All of these have been instrumental in the development of the audio and voice technology market, all of them continue to develop and can be seen as the building blocks for the next 5 years of innovation. Below is a snapshot of each trend.

Wireless Audio Streaming

Since the creation of Bluetooth, wireless audio streaming has gradually been gaining momentum and today is a common technology for many consumers.
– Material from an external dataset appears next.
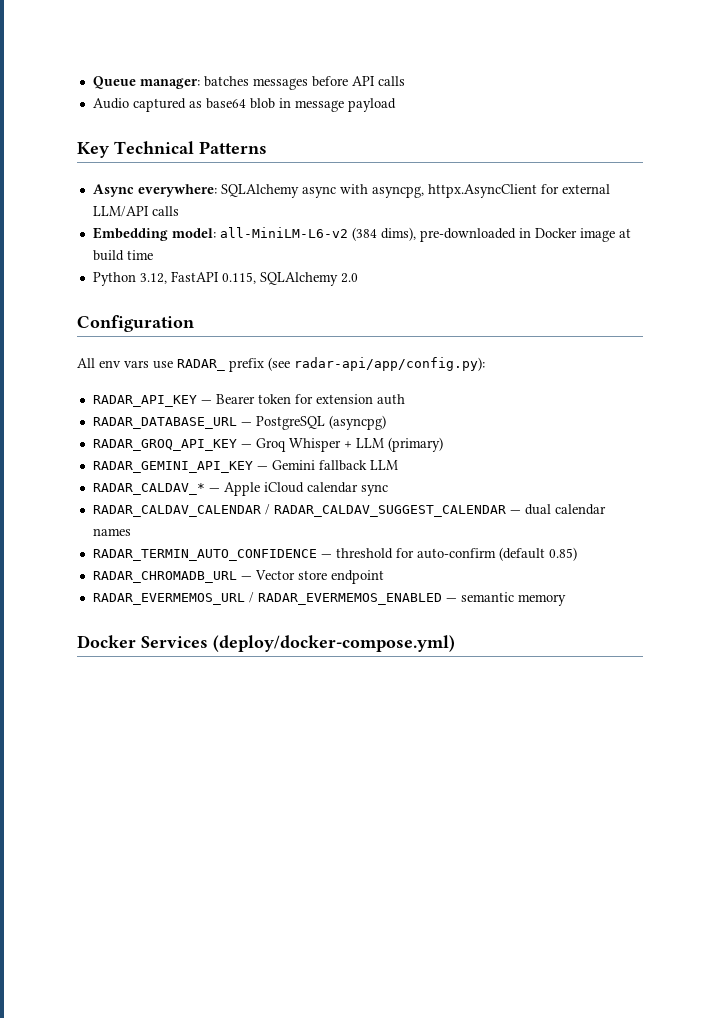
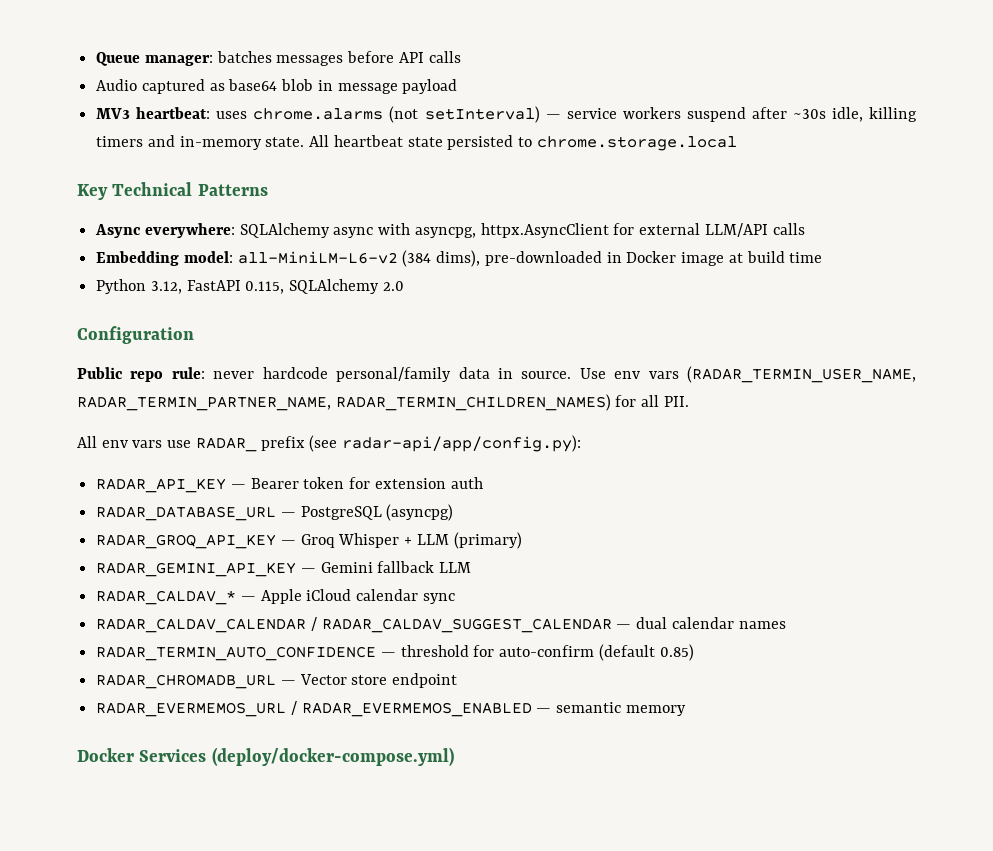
+ MV3 heartbeat: uses chrome.alarms (not setInterval) — service workers suspend after ~30s idle, killing timers and in-memory state. All heartbeat state persisted to chrome.storage.local
+ Public repo rule: never hardcode personal/family data in source. Use env vars (RADAR_TERMIN_USER_NAME, RADAR_TERMIN_PARTNER_NAME, RADAR_TERMIN_CHILDREN_NAMES) for all PII.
That is not to say that Bluetooth has been the only horse in the race, proprietary solutions have also been widely used but none of these have had the same wide spread use, especially as the smartphone has become ubiquitous. According to SARs latest estimates >3 billion Bluetooth audio enabled devices shipped in 2017.

While growth of the market for Bluetooth audio enabled devices has been relatively stable since 2010, the use of Wi-Fi as an audio streaming technology has been explosive. With the inclusion of Wi-Fi streaming technologies such as Apple Airplay and Google Cast into an increasing range of devices audio streaming via Wi-Fi has become almost as common as Bluetooth audio streaming today.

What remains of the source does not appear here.